▶ **Supplied records**:

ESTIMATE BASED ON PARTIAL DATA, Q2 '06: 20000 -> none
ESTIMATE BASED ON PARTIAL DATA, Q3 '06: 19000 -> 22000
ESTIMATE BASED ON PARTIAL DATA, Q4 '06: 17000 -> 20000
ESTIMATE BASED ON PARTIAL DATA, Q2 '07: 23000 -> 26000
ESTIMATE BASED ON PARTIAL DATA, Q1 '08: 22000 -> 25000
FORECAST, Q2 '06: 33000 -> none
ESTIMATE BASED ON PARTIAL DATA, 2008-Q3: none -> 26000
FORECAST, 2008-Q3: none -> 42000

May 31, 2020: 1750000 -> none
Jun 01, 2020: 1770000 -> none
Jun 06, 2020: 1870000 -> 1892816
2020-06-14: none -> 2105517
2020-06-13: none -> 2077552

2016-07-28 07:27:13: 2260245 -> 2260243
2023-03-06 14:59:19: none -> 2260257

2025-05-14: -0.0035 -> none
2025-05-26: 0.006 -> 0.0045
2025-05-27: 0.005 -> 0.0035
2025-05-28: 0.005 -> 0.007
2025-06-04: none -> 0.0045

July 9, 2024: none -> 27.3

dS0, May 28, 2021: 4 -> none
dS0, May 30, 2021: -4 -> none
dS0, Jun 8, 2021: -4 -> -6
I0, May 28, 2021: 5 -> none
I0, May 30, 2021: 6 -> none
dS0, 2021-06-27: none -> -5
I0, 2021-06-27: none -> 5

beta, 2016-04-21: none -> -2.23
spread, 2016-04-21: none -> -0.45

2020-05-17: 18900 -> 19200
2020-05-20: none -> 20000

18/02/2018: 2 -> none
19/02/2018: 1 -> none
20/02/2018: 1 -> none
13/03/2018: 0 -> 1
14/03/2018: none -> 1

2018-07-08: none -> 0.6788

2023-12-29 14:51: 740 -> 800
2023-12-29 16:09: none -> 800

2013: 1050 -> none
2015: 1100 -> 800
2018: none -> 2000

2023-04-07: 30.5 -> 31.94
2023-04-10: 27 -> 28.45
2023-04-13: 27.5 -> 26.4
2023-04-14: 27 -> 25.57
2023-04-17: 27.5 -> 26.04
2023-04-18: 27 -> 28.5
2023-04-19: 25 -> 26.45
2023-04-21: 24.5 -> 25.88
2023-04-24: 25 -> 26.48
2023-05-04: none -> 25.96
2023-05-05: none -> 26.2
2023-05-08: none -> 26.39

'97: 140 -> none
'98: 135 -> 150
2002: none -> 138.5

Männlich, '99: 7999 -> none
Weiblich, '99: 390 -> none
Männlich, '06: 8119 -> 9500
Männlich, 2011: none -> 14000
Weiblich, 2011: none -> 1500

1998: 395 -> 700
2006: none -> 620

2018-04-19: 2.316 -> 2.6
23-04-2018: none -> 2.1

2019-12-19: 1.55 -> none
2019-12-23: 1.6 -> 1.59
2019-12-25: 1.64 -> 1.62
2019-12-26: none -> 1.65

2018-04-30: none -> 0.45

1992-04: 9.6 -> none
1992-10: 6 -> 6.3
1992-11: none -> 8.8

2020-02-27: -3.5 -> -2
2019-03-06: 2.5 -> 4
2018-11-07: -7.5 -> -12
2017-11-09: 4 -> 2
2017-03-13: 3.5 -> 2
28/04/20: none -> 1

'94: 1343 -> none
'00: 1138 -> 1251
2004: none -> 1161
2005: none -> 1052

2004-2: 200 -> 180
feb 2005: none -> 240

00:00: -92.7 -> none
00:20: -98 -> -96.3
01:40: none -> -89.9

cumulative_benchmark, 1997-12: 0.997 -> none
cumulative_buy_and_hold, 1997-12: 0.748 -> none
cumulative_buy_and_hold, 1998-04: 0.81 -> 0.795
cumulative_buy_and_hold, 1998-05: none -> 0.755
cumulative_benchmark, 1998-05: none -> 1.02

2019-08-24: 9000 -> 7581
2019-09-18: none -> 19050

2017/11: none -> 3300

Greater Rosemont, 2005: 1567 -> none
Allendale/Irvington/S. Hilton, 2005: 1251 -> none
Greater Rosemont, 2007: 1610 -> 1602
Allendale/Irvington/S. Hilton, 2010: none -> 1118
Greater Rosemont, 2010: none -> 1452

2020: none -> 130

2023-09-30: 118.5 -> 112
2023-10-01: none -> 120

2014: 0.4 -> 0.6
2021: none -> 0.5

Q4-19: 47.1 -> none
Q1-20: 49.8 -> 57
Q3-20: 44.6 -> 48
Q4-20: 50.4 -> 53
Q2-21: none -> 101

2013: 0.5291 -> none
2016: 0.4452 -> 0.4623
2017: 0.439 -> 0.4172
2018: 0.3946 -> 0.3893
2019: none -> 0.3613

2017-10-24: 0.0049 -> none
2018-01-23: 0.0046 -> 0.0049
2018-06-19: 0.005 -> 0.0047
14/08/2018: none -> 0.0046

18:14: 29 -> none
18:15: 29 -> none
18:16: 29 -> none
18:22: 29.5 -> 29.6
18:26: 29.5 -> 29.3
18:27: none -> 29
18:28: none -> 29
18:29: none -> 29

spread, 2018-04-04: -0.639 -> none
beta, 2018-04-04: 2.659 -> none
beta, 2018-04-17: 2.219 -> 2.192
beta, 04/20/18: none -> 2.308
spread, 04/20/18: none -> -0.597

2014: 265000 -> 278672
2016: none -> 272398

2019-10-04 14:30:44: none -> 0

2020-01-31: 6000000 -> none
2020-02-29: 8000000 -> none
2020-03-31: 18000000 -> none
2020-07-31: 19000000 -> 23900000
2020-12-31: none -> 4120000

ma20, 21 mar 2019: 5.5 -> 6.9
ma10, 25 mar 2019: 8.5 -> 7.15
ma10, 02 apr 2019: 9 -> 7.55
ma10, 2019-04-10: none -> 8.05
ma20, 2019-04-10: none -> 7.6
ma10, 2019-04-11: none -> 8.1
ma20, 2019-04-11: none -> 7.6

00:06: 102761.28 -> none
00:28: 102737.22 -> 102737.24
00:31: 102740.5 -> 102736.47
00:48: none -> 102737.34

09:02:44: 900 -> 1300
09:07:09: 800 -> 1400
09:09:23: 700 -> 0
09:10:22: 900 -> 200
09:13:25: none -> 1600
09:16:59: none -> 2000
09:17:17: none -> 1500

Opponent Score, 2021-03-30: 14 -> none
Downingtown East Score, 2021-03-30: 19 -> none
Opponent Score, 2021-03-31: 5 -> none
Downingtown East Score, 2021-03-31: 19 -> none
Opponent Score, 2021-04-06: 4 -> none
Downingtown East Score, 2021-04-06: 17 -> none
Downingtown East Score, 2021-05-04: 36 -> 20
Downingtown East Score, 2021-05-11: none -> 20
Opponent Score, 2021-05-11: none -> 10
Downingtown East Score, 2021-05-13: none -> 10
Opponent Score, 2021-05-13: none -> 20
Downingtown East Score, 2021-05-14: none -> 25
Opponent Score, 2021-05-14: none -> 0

▶ **What to do**:
Word for word, transcribe all of the material.

▶ **Your solution**:
ESTIMATE BASED ON PARTIAL DATA, Q2 '06: 20000 -> none
ESTIMATE BASED ON PARTIAL DATA, Q3 '06: 19000 -> 22000
ESTIMATE BASED ON PARTIAL DATA, Q4 '06: 17000 -> 20000
ESTIMATE BASED ON PARTIAL DATA, Q2 '07: 23000 -> 26000
ESTIMATE BASED ON PARTIAL DATA, Q1 '08: 22000 -> 25000
FORECAST, Q2 '06: 33000 -> none
ESTIMATE BASED ON PARTIAL DATA, 2008-Q3: none -> 26000
FORECAST, 2008-Q3: none -> 42000

May 31, 2020: 1750000 -> none
Jun 01, 2020: 1770000 -> none
Jun 06, 2020: 1870000 -> 1892816
2020-06-14: none -> 2105517
2020-06-13: none -> 2077552

2016-07-28 07:27:13: 2260245 -> 2260243
2023-03-06 14:59:19: none -> 2260257

2025-05-14: -0.0035 -> none
2025-05-26: 0.006 -> 0.0045
2025-05-27: 0.005 -> 0.0035
2025-05-28: 0.005 -> 0.007
2025-06-04: none -> 0.0045

July 9, 2024: none -> 27.3

dS0, May 28, 2021: 4 -> none
dS0, May 30, 2021: -4 -> none
dS0, Jun 8, 2021: -4 -> -6
I0, May 28, 2021: 5 -> none
I0, May 30, 2021: 6 -> none
dS0, 2021-06-27: none -> -5
I0, 2021-06-27: none -> 5

beta, 2016-04-21: none -> -2.23
spread, 2016-04-21: none -> -0.45

2020-05-17: 18900 -> 19200
2020-05-20: none -> 20000

18/02/2018: 2 -> none
19/02/2018: 1 -> none
20/02/2018: 1 -> none
13/03/2018: 0 -> 1
14/03/2018: none -> 1

2018-07-08: none -> 0.6788

2023-12-29 14:51: 740 -> 800
2023-12-29 16:09: none -> 800

2013: 1050 -> none
2015: 1100 -> 800
2018: none -> 2000

2023-04-07: 30.5 -> 31.94
2023-04-10: 27 -> 28.45
2023-04-13: 27.5 -> 26.4
2023-04-14: 27 -> 25.57
2023-04-17: 27.5 -> 26.04
2023-04-18: 27 -> 28.5
2023-04-19: 25 -> 26.45
2023-04-21: 24.5 -> 25.88
2023-04-24: 25 -> 26.48
2023-05-04: none -> 25.96
2023-05-05: none -> 26.2
2023-05-08: none -> 26.39

'97: 140 -> none
'98: 135 -> 150
2002: none -> 138.5

Männlich, '99: 7999 -> none
Weiblich, '99: 390 -> none
Männlich, '06: 8119 -> 9500
Männlich, 2011: none -> 14000
Weiblich, 2011: none -> 1500

1998: 395 -> 700
2006: none -> 620

2018-04-19: 2.316 -> 2.6
23-04-2018: none -> 2.1

2019-12-19: 1.55 -> none
2019-12-23: 1.6 -> 1.59
2019-12-25: 1.64 -> 1.62
2019-12-26: none -> 1.65

2018-04-30: none -> 0.45

1992-04: 9.6 -> none
1992-10: 6 -> 6.3
1992-11: none -> 8.8

2020-02-27: -3.5 -> -2
2019-03-06: 2.5 -> 4
2018-11-07: -7.5 -> -12
2017-11-09: 4 -> 2
2017-03-13: 3.5 -> 2
28/04/20: none -> 1

'94: 1343 -> none
'00: 1138 -> 1251
2004: none -> 1161
2005: none -> 1052

2004-2: 200 -> 180
feb 2005: none -> 240

00:00: -92.7 -> none
00:20: -98 -> -96.3
01:40: none -> -89.9

cumulative_benchmark, 1997-12: 0.997 -> none
cumulative_buy_and_hold, 1997-12: 0.748 -> none
cumulative_buy_and_hold, 1998-04: 0.81 -> 0.795
cumulative_buy_and_hold, 1998-05: none -> 0.755
cumulative_benchmark, 1998-05: none -> 1.02

2019-08-24: 9000 -> 7581
2019-09-18: none -> 19050

2017/11: none -> 3300

Greater Rosemont, 2005: 1567 -> none
Allendale/Irvington/S. Hilton, 2005: 1251 -> none
Greater Rosemont, 2007: 1610 -> 1602
Allendale/Irvington/S. Hilton, 2010: none -> 1118
Greater Rosemont, 2010: none -> 1452

2020: none -> 130

2023-09-30: 118.5 -> 112
2023-10-01: none -> 120

2014: 0.4 -> 0.6
2021: none -> 0.5

Q4-19: 47.1 -> none
Q1-20: 49.8 -> 57
Q3-20: 44.6 -> 48
Q4-20: 50.4 -> 53
Q2-21: none -> 101

2013: 0.5291 -> none
2016: 0.4452 -> 0.4623
2017: 0.439 -> 0.4172
2018: 0.3946 -> 0.3893
2019: none -> 0.3613

2017-10-24: 0.0049 -> none
2018-01-23: 0.0046 -> 0.0049
2018-06-19: 0.005 -> 0.0047
14/08/2018: none -> 0.0046

18:14: 29 -> none
18:15: 29 -> none
18:16: 29 -> none
18:22: 29.5 -> 29.6
18:26: 29.5 -> 29.3
18:27: none -> 29
18:28: none -> 29
18:29: none -> 29

spread, 2018-04-04: -0.639 -> none
beta, 2018-04-04: 2.659 -> none
beta, 2018-04-17: 2.219 -> 2.192
beta, 04/20/18: none -> 2.308
spread, 04/20/18: none -> -0.597

2014: 265000 -> 278672
2016: none -> 272398

2019-10-04 14:30:44: none -> 0

2020-01-31: 6000000 -> none
2020-02-29: 8000000 -> none
2020-03-31: 18000000 -> none
2020-07-31: 19000000 -> 23900000
2020-12-31: none -> 4120000

ma20, 21 mar 2019: 5.5 -> 6.9
ma10, 25 mar 2019: 8.5 -> 7.15
ma10, 02 apr 2019: 9 -> 7.55
ma10, 2019-04-10: none -> 8.05
ma20, 2019-04-10: none -> 7.6
ma10, 2019-04-11: none -> 8.1
ma20, 2019-04-11: none -> 7.6

00:06: 102761.28 -> none
00:28: 102737.22 -> 102737.24
00:31: 102740.5 -> 102736.47
00:48: none -> 102737.34

09:02:44: 900 -> 1300
09:07:09: 800 -> 1400
09:09:23: 700 -> 0
09:10:22: 900 -> 200
09:13:25: none -> 1600
09:16:59: none -> 2000
09:17:17: none -> 1500

Opponent Score, 2021-03-30: 14 -> none
Downingtown East Score, 2021-03-30: 19 -> none
Opponent Score, 2021-03-31: 5 -> none
Downingtown East Score, 2021-03-31: 19 -> none
Opponent Score, 2021-04-06: 4 -> none
Downingtown East Score, 2021-04-06: 17 -> none
Downingtown East Score, 2021-05-04: 36 -> 20
Downingtown East Score, 2021-05-11: none -> 20
Opponent Score, 2021-05-11: none -> 10
Downingtown East Score, 2021-05-13: none -> 10
Opponent Score, 2021-05-13: none -> 20
Downingtown East Score, 2021-05-14: none -> 25
Opponent Score, 2021-05-14: none -> 0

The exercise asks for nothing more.